Task details — The pictures are to be left out when the listing below is reproduced word for word.

####################

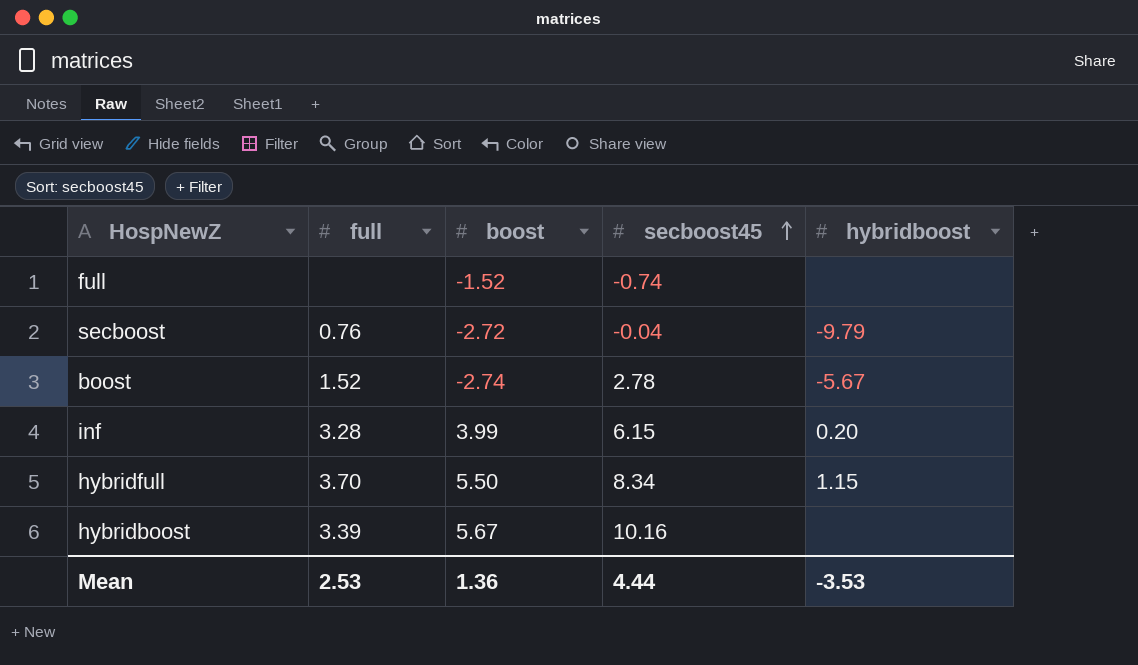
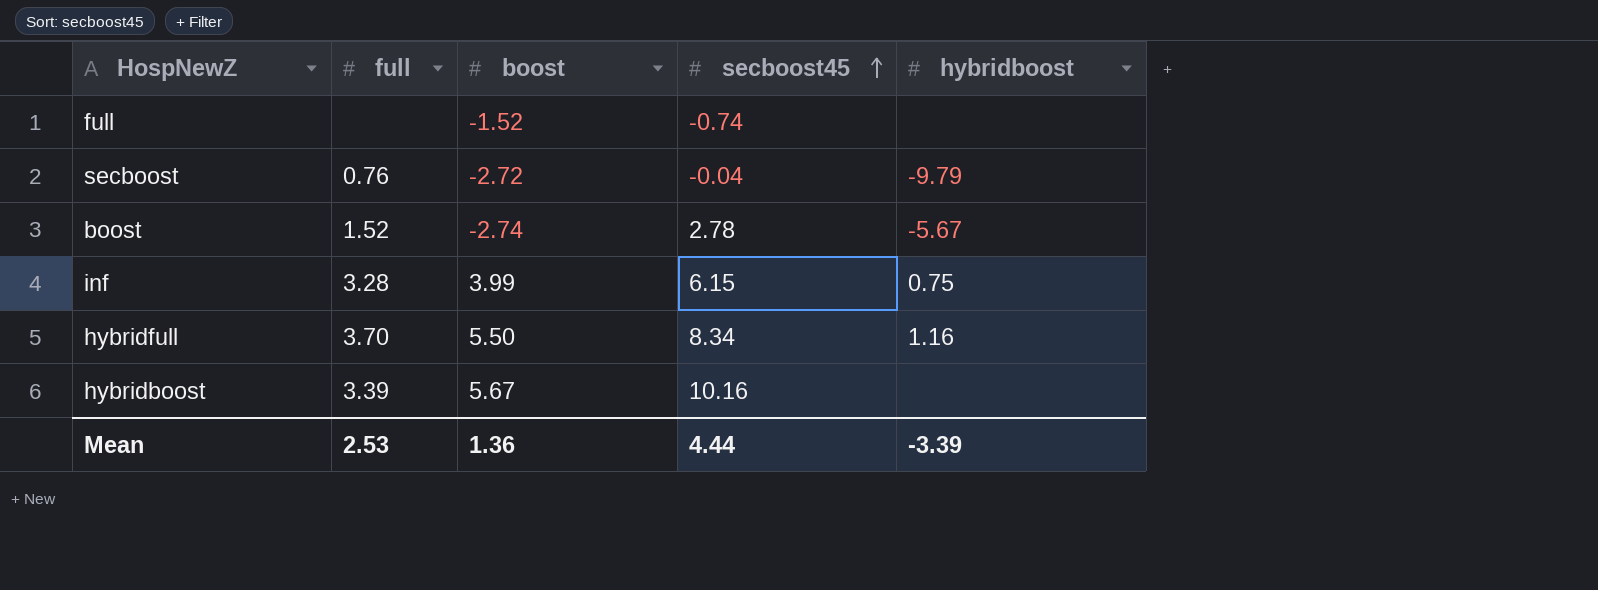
inf | hybridboost: 0.20 -> 0.75
hybridfull | hybridboost: 1.15 -> 1.16
Mean | hybridboost: -3.53 -> -3.39

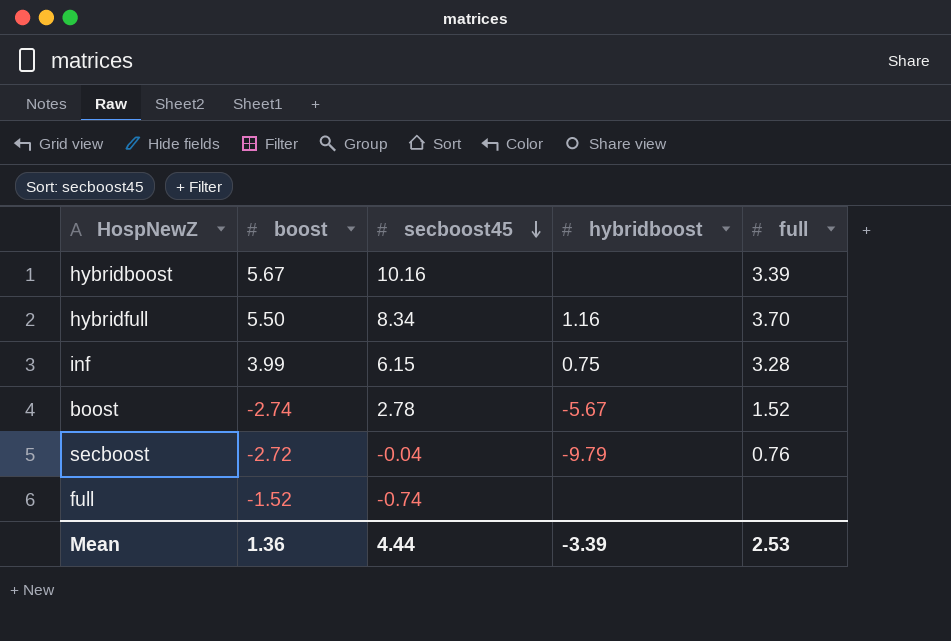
row order: secboost45 ascending -> secboost45 descending
column full | position: 2 -> 5

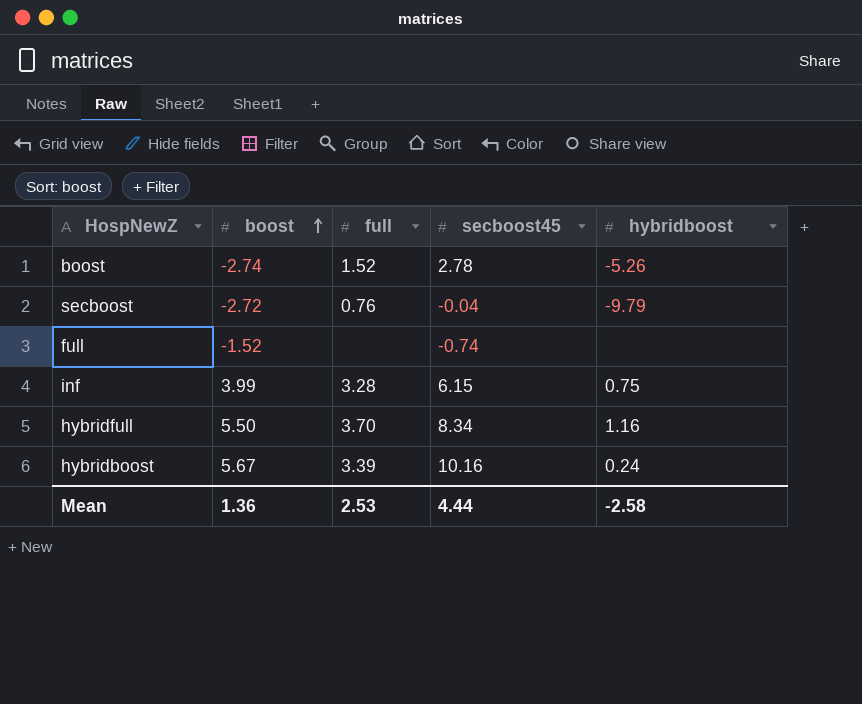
row order: secboost45 descending -> boost ascending
column full | position: 5 -> 3
boost | hybridboost: -5.67 -> -5.26
hybridboost | hybridboost: none -> 0.24
Mean | hybridboost: -3.39 -> -2.58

####################

The completed task —
inf | hybridboost: 0.20 -> 0.75
hybridfull | hybridboost: 1.15 -> 1.16
Mean | hybridboost: -3.53 -> -3.39

row order: secboost45 ascending -> secboost45 descending
column full | position: 2 -> 5

row order: secboost45 descending -> boost ascending
column full | position: 5 -> 3
boost | hybridboost: -5.67 -> -5.26
hybridboost | hybridboost: none -> 0.24
Mean | hybridboost: -3.39 -> -2.58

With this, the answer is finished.